**EXERCISE**
Starting at the line with "Net earnings, 2017: none -> 2002", repeat every line exactly until the records end, including the last one.

[Change detection outputs]
--

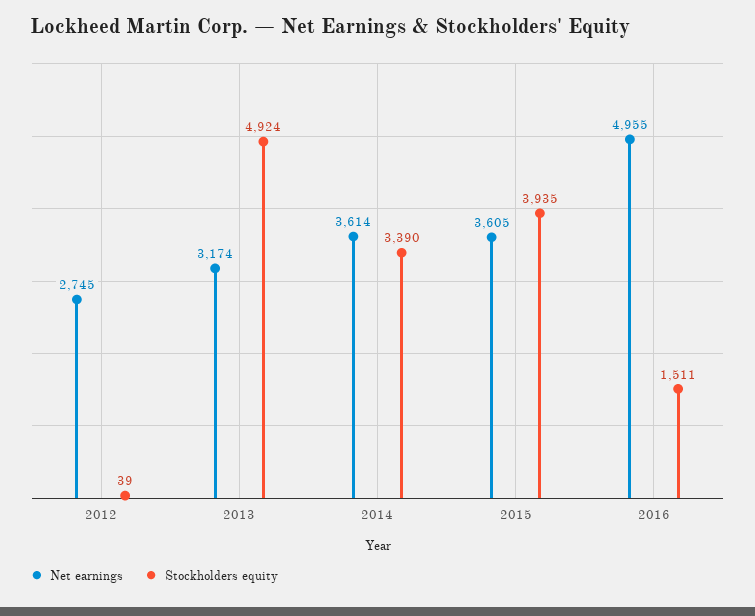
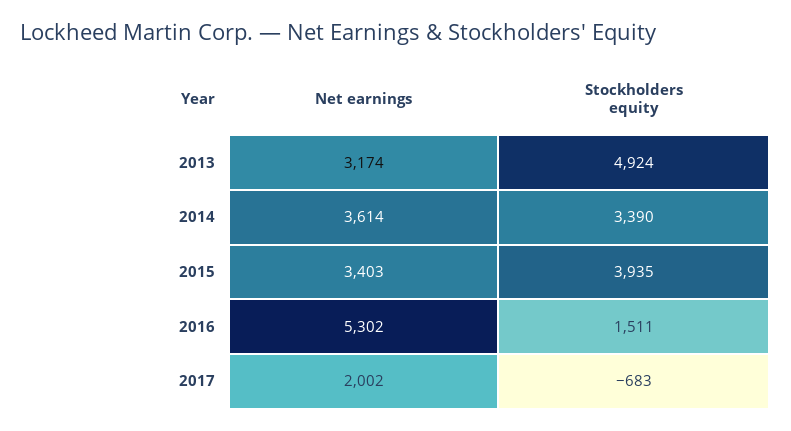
Net earnings, 2012: 2745 -> none
Stockholders equity, 2012: 39 -> none
Net earnings, 2015: 3605 -> 3403
Net earnings, 2016: 4955 -> 5302
Net earnings, 2017: none -> 2002
Stockholders equity, 2017: none -> -683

--

**SOLUTION TO THE PROBLEM**
Net earnings, 2017: none -> 2002
Stockholders equity, 2017: none -> -683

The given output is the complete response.